This article was published 18/12/2022 (737 days ago), so information in it may no longer be current.
A production of Nutcracker without children in it just doesn’t quite feel like Nutcracker.
For the past two seasons, the Royal Winnipeg Ballet had to mount scaled-down versions of its Canadiana-inspired holiday classic owing to pandemic restrictions, which meant very few kids could be cast outside of the lead roles of Young Clara, Dieter and Julien.
No mice. No Mounties. A slimmed-down pack of polar bears.

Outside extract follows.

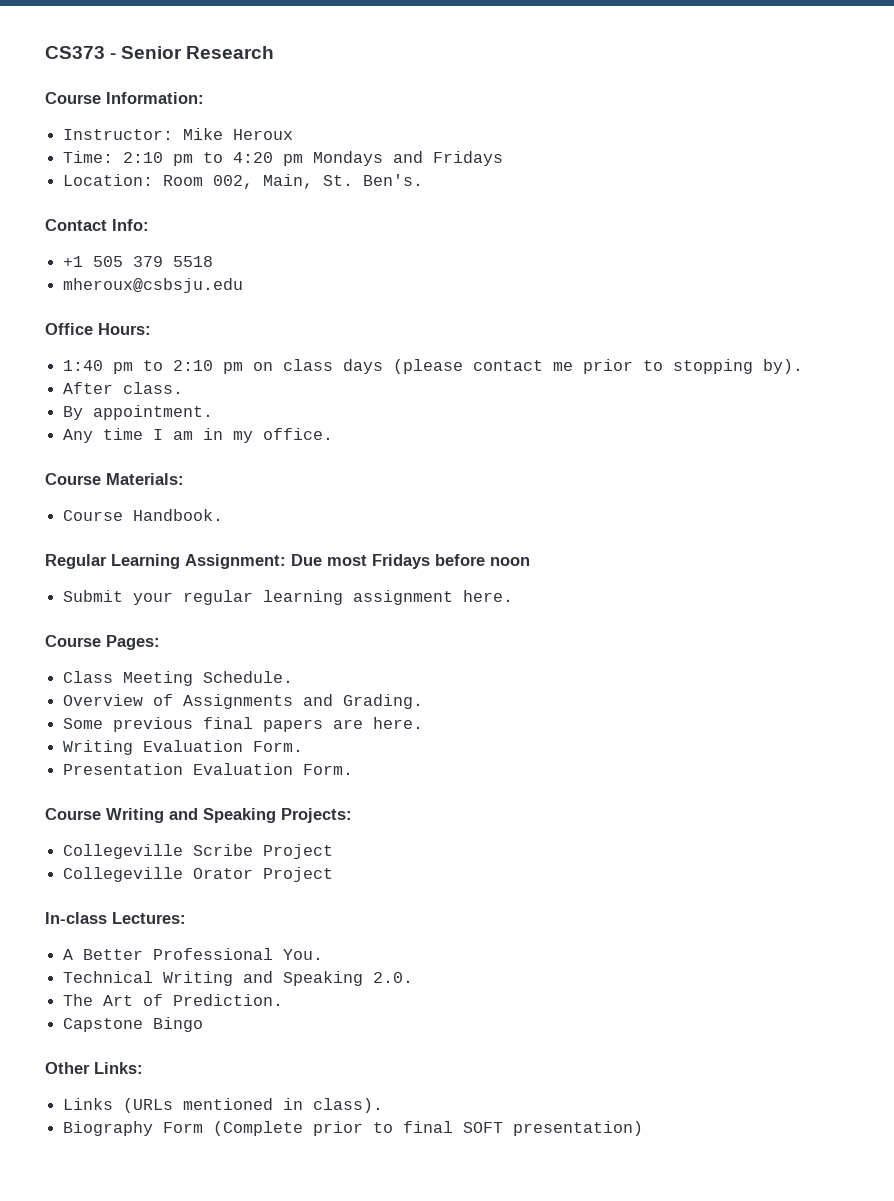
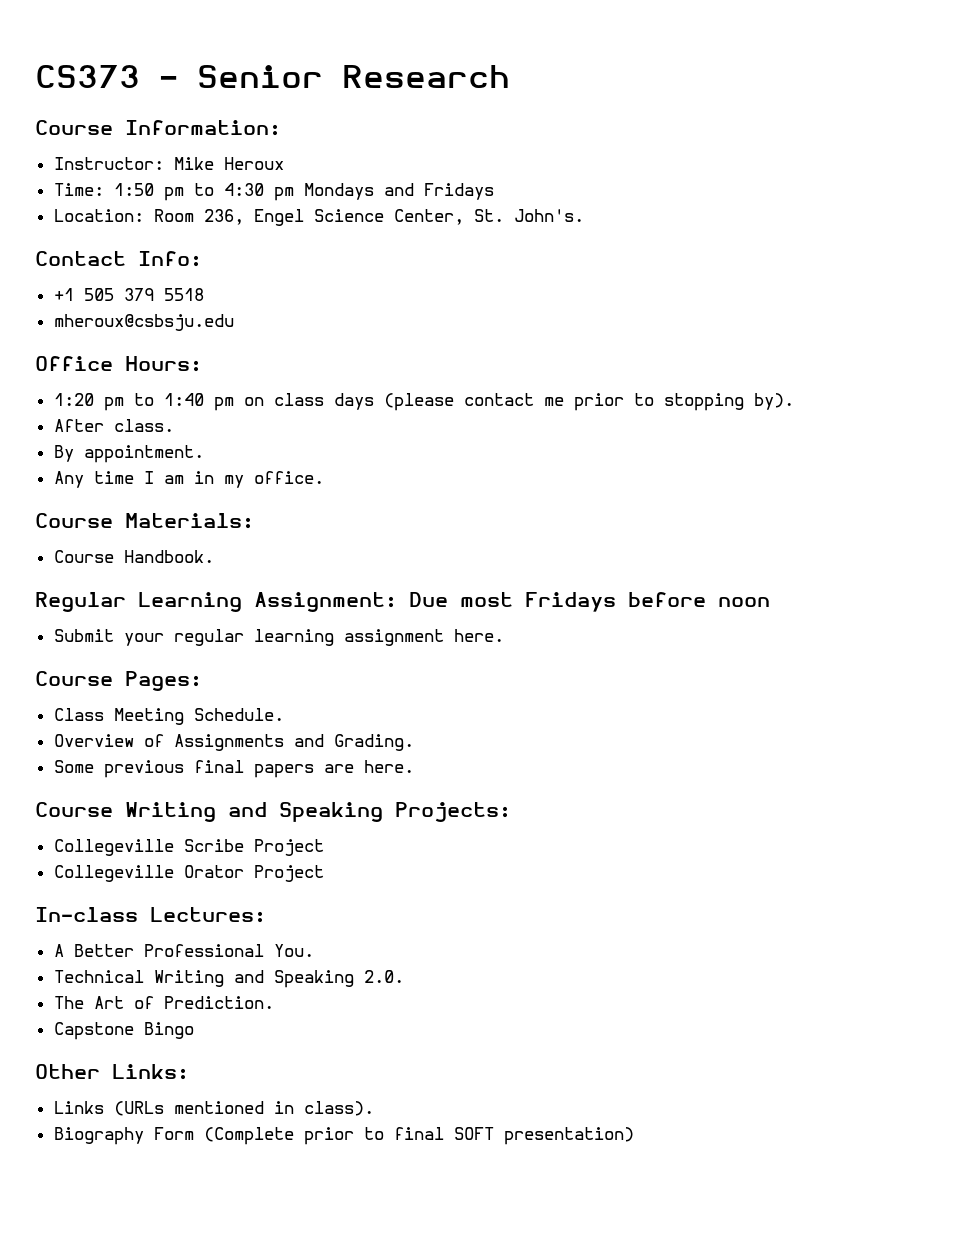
[123,152,274,166] 2:10 pm to 4:20 -> [113,183,264,201] 1:50 pm to 4:30
[213,174,424,189] 002, Main, St. Ben's. -> [203,209,584,226] 236, Engel Science Center, St. John's.
[63,360,214,374] 1:40 pm to 2:10 -> [53,393,204,411] 1:20 pm to 1:40
[63,740,304,755] [63,763,354,775] // Writing Evaluation Form. // Presentation Evaluation Form. -> (414, 766) none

But this year’s Nutcracker, which opens on Wednesday and runs through Dec. 28 at the Centennial Concert Hall, returns with a full complement of kids, restoring some of that much-missed magic.
Dance preview
“It’s very odd to see just adults battling each other rather than the cute little mice in there, and the Mounties,” says Katrin Benedictson, vice principal of the Recreational Division at the RWB School, referring to the famous battle scene with the Mouse King. “(Having the kids) really makes it more of that dream sequence that it’s supposed to be. We’re really excited to be able to have the kids back. And they are so excited.”
That excitement is palpable at the RWB’s Graham Avenue studios on a snowy December morning. Nutcracker season is always a buzzy one for a ballet company and, for the kids, it’s electric. After all, this is their big chance to perform with the professionals on the big stage.
For Bella Watkins, a Level 4 Professional Division student at the RWB School, this year’s Nutcracker is particularly momentous. She will be the first Black dancer to portray Young Clara since 2007.
“I’m really, really, really excited about that,” says Bella, 14, who has dreamed of dancing in the role of Clara ever since she was a little girl growing up in Kamloops, B.C.
“It makes me happy and sad at the same time. Because, I mean, I like being a leader, but I also wish there were a couple more.”
Oliver Sinex, a Level 2 Professional Division student originally from Calgary, will be dancing in the role of Dieter, Clara’s trouble-making, sword-swinging younger brother. It’s a role he’s relished playing.
“For the battle scene in particular, he’s in charge,” says Oliver, 12. “And I get to be like the annoying little brother, always pouting about everything.”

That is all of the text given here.